Finally, we can shutdown our application using the skein application shutdown command:
# Shutdown the application $ skein application shutdown $APPID # Show the application was shutdown $ skein application status $APPID APPLICATION_ID NAME STATE STATUS CONTAINERS VCORES MEMORY RUNTIME application_1534186866311_0009 echoserver FINISHED SUCCEEDED 0 0 0 5m
Note that if the python server.py command exited itself (perhaps via a shutdown endpoint on the server), then the manual shutdown command wouldn't be necessary. This can be nice for things like batch processing jobs that have a distinct end, as they can then be submitted and run to completion without further human intervention.
To review, in the above example we
All without writing a line of Java. Additionally, the Python code that was needed to support YARN deployment was relatively short. While this example was simplistic, we've found that real-world applications (such as the dask-yarn library) remain just as clear and concise (although this is more of a testament to Python than to Skein).

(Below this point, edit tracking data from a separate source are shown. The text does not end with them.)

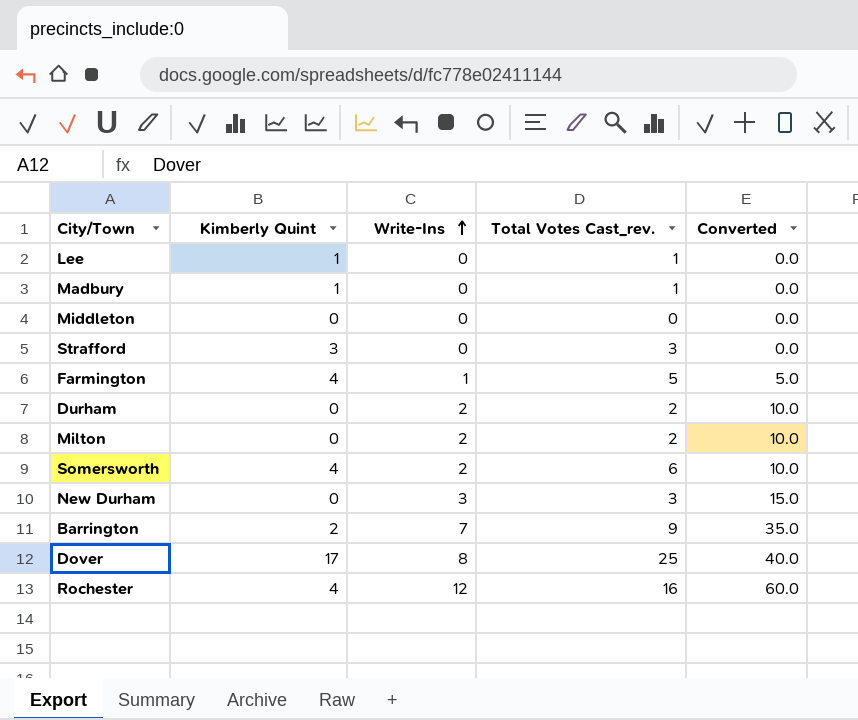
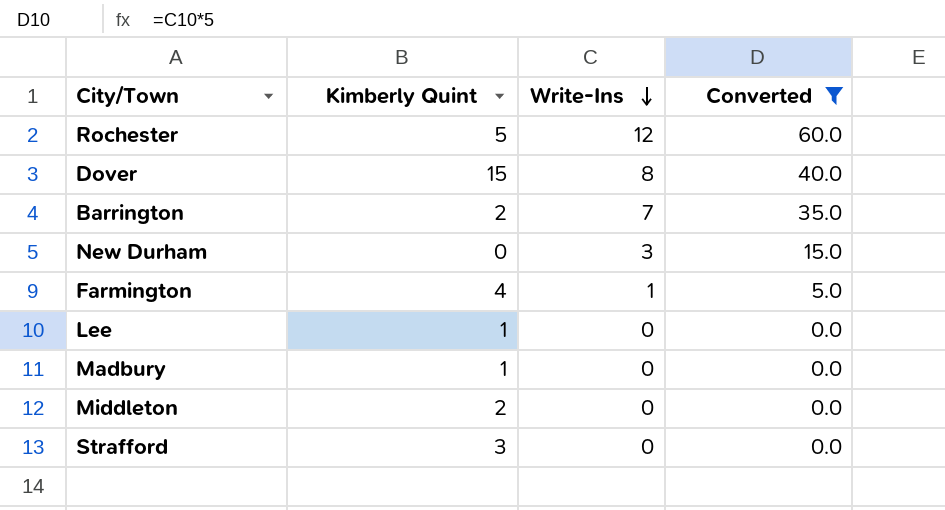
filter: none -> Converted != 10.0
row order: Write-Ins ascending -> Write-Ins descending
column Total Votes Cast_rev. | formula: [Kimberly Quint] + [Write-Ins] -> none
Rochester | Kimberly Quint: 4 -> 5
Dover | Kimberly Quint: 17 -> 15
Middleton | Kimberly Quint: 0 -> 2

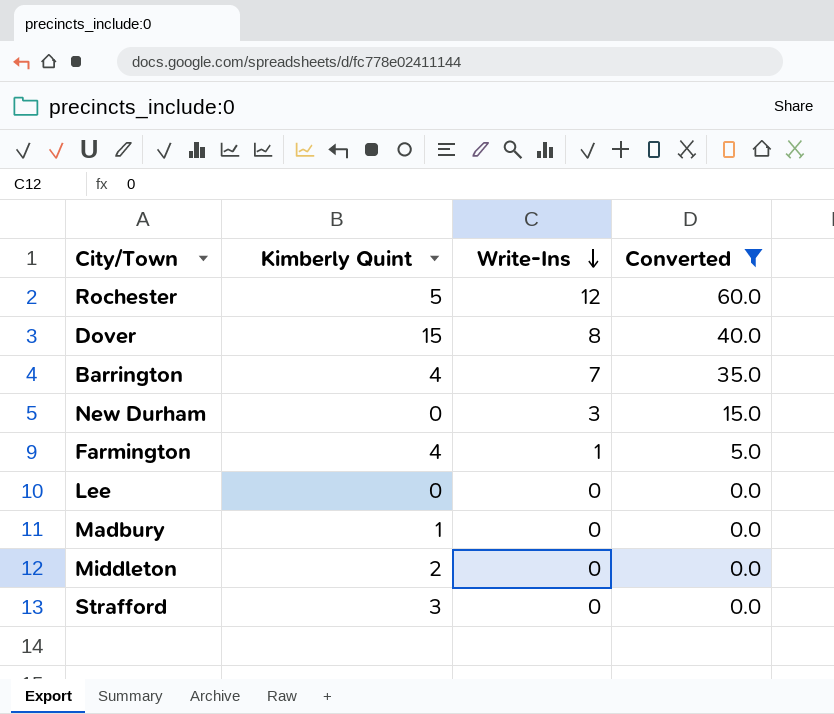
Barrington | Kimberly Quint: 2 -> 4
Lee | Kimberly Quint: 1 -> 0

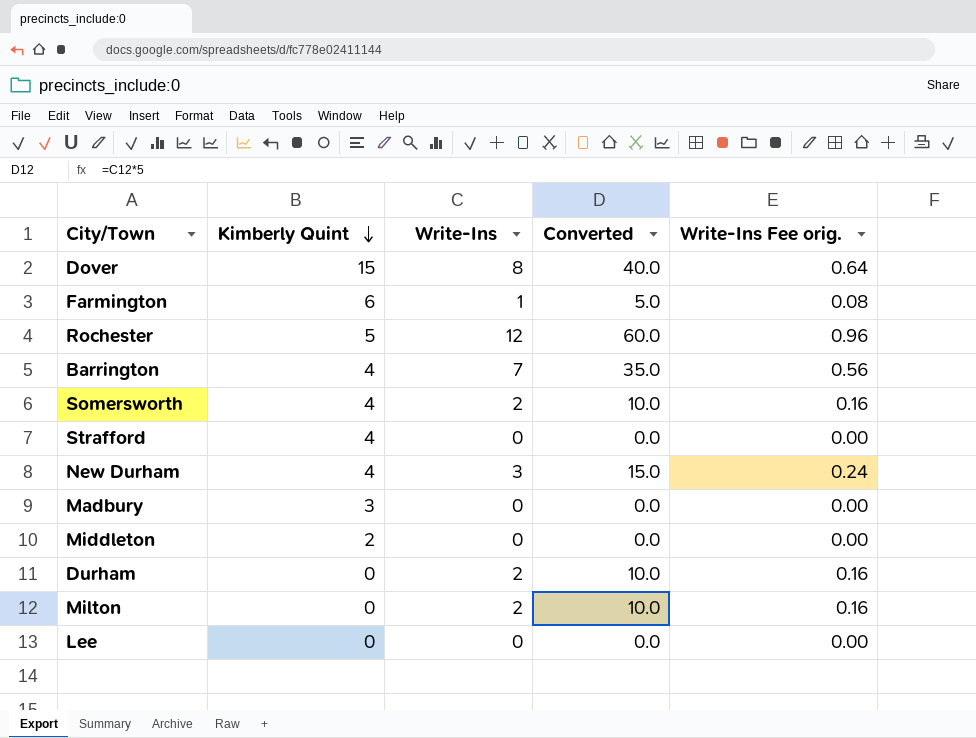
filter: Converted != 10.0 -> none
row order: Write-Ins descending -> Kimberly Quint descending
column Write-Ins Fee orig. | formula: none -> [Write-Ins] * 0.08
Farmington | Kimberly Quint: 4 -> 6
Strafford | Kimberly Quint: 3 -> 4
New Durham | Kimberly Quint: 0 -> 4
Madbury | Kimberly Quint: 1 -> 3

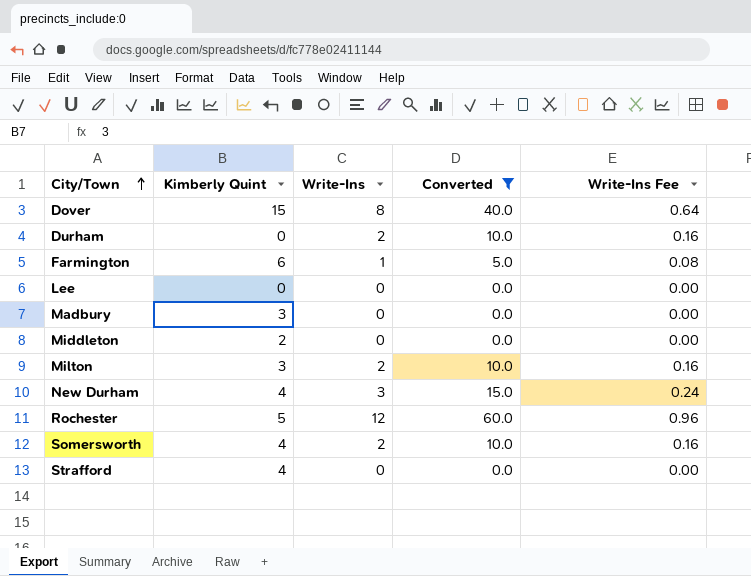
filter: none -> Converted != 35.0
row order: Kimberly Quint descending -> City/Town ascending
column name: Write-Ins Fee orig. -> Write-Ins Fee
Milton | Kimberly Quint: 0 -> 3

As mentioned at the top, due to the myriad of configuration options, testing that an application works on all YARN clusters can be difficult. The YARN documentation is pretty adamant about this
If you don’t test your YARN application in a secure Hadoop cluster, it won’t work.
To test Skein, an external tool hadoop-test-cluster was developed. This is a pip-installable tool for creating and working with tiny dockerized test clusters. Images with both simple and kerberos security configurations are available, and the tool is written to allow extending with further options.
Assuming you have docker already installed, using a kerberized test cluster is as easy as
# Start the cluster, mounting the local directory $ htcluster startup --image kerberos --mount .:workdir # Login $ htcluster login # Or run a command externally $ htcluster exec -- py.test mylibrary # Shutdown the cluster $ htcluster shutdown
Making the tests easy to run locally has eased development, and helps ensure Skein is robust across different Hadoop deployments.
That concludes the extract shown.